When Corporations Choose Despots Over Democracy

Posted at Common Dreams

by Amy Goodman

“People holding a sign ‘To: America. From: the Egyptian People. Stop supporting Mubarak. It’s over!” so tweeted my brave colleague, “Democracy Now!” senior producer Sharif Abdel Kouddous, from the streets of Cairo.

More than 2 million people rallied throughout Egypt on Tuesday, most of them crowded into Cairo’s Tahrir Square. Tahrir, which means liberation in Arabic, has become the epicenter of what appears to be a largely spontaneous, leaderless and peaceful revolution in this, the most populous nation in the Middle East. Defying a military curfew, this incredible uprising has been driven by young Egyptians, who compose a majority of the 80 million citizens. Twitter and Facebook, and SMS text messaging on cell phones, have helped this new generation to link up and organize, despite living under a U.S.-supported dictatorship for the past three decades. In response, the Mubarak regime, with the help of U.S. and European corporations, has shut down the Internet and curtailed cellular service, plunging Egypt into digital darkness. Despite the shutdown, as media activist and professor of communications C.W. Anderson told me, “people make revolutions, not technology.”

The demands are chanted through the streets for democracy, for self-determination. Sharif headed to Egypt Friday night, into uncertain terrain. The hated Interior Ministry security forces, the black-shirted police loyal to President Hosni Mubarak, were beating and killing people, arresting journalists, and smashing and confiscating cameras.

On Saturday morning, Sharif went to Tahrir Square. Despite the SMS and Internet blackout, Sharif, a talented journalist and technical whiz, figured out a workaround, and was soon tweeting out of Tahrir: “Amazing scene: three tanks roll by with a crowd of people riding atop each one. Chanting ‘Hosni Mubarak out!’ ”

Egypt has been the second-largest recipient of U.S. foreign aid for decades, after Israel (not counting the funds expended on the wars and occupations of Iraq and Afghanistan). Mubarak’s regime has received roughly $2 billion per year since coming to power, overwhelmingly for the military.

Where has the money gone? Mostly to U.S. corporations.

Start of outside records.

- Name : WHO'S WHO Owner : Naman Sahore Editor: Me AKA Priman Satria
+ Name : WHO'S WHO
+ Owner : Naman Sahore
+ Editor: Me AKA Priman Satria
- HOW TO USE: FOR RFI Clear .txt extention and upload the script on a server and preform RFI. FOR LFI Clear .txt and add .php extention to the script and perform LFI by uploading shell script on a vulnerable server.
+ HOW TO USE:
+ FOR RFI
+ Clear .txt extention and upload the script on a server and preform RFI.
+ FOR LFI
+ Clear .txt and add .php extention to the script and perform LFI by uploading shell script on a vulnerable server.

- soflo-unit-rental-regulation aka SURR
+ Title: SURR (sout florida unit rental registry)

I asked William Hartung of the New America Foundation to explain:

“It’s a form of corporate welfare for companies like Lockheed Martin and General Dynamics, because it goes to Egypt, then it comes back for F-16 aircraft, for M-1 tanks, for aircraft engines, for all kinds of missiles, for guns, for tear-gas canisters [from] a company called Combined Systems International, which actually has its name on the side of the canisters that have been found on the streets there.”

Hartung just published a book, “Prophets of War: Lockheed Martin and the Making of the Military-Industrial Complex.” He went on: “Lockheed Martin has been the leader in deals worth $3.8 billion over that period of the last 10 years; General Dynamics, $2.5 billion for tanks; Boeing, $1.7 billion for missiles, for helicopters; Raytheon for all manner of missiles for the armed forces. So, basically, this is a key element in propping up the regime, but a lot of the money is basically recycled. Taxpayers could just as easily be giving it directly to Lockheed Martin or General Dynamics.”

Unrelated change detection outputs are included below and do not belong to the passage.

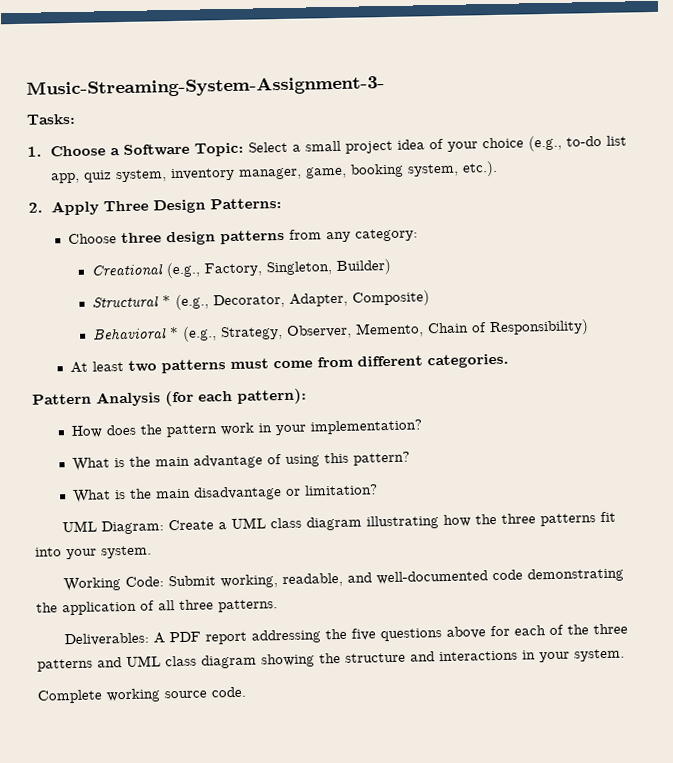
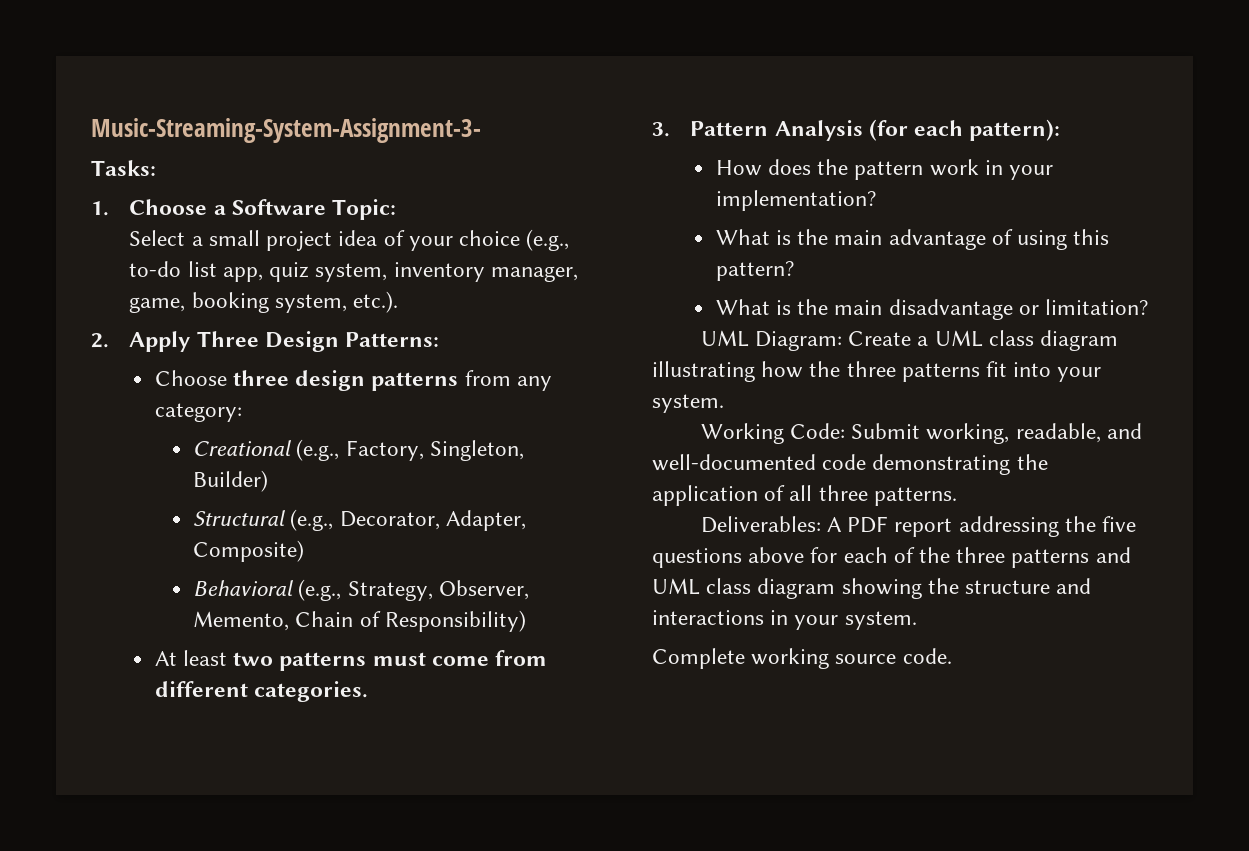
- 1. Choose a Software Topic: Select a small project idea of your choice (e.g., to-do list app, quiz system, inventory manager, game, booking system, etc.).
+ 1. Choose a Software Topic:
+ Select a small project idea of your choice (e.g., to-do list app, quiz system, inventory manager, game, booking system, etc.).
- Structural * (e.g., Decorator, Adapter, Composite)
+ Structural (e.g., Decorator, Adapter, Composite)
- Behavioral * (e.g., Strategy, Observer, Memento, Chain of Responsibility)
+ Behavioral (e.g., Strategy, Observer, Memento, Chain of Responsibility)
- Pattern Analysis (for each pattern):
+ 3. Pattern Analysis (for each pattern):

Likewise, Egypt’s Internet and cell phone “kill switch” was enabled only through collaboration with corporations. U.K.-based Vodafone, a global cellular-phone giant (which owns 45 percent of Verizon Wireless in the U.S.) attempted to justify its actions in a press release: “It has been clear to us that there were no legal or practical options open to Vodafone ... but to comply with the demands of the authorities.”

Narus, a U.S. subsidiary of Boeing Corp., sold Egypt equipment to allow “deep packet inspection,” according to Tim Karr of the media policy group Free Press. Karr said the Narus technology “allows the Egyptian telecommunications companies ... to look at texting via cell phones, and to identify the sort of dissident voices that are out there. ... It also gives them the technology to geographically locate them and track them down.”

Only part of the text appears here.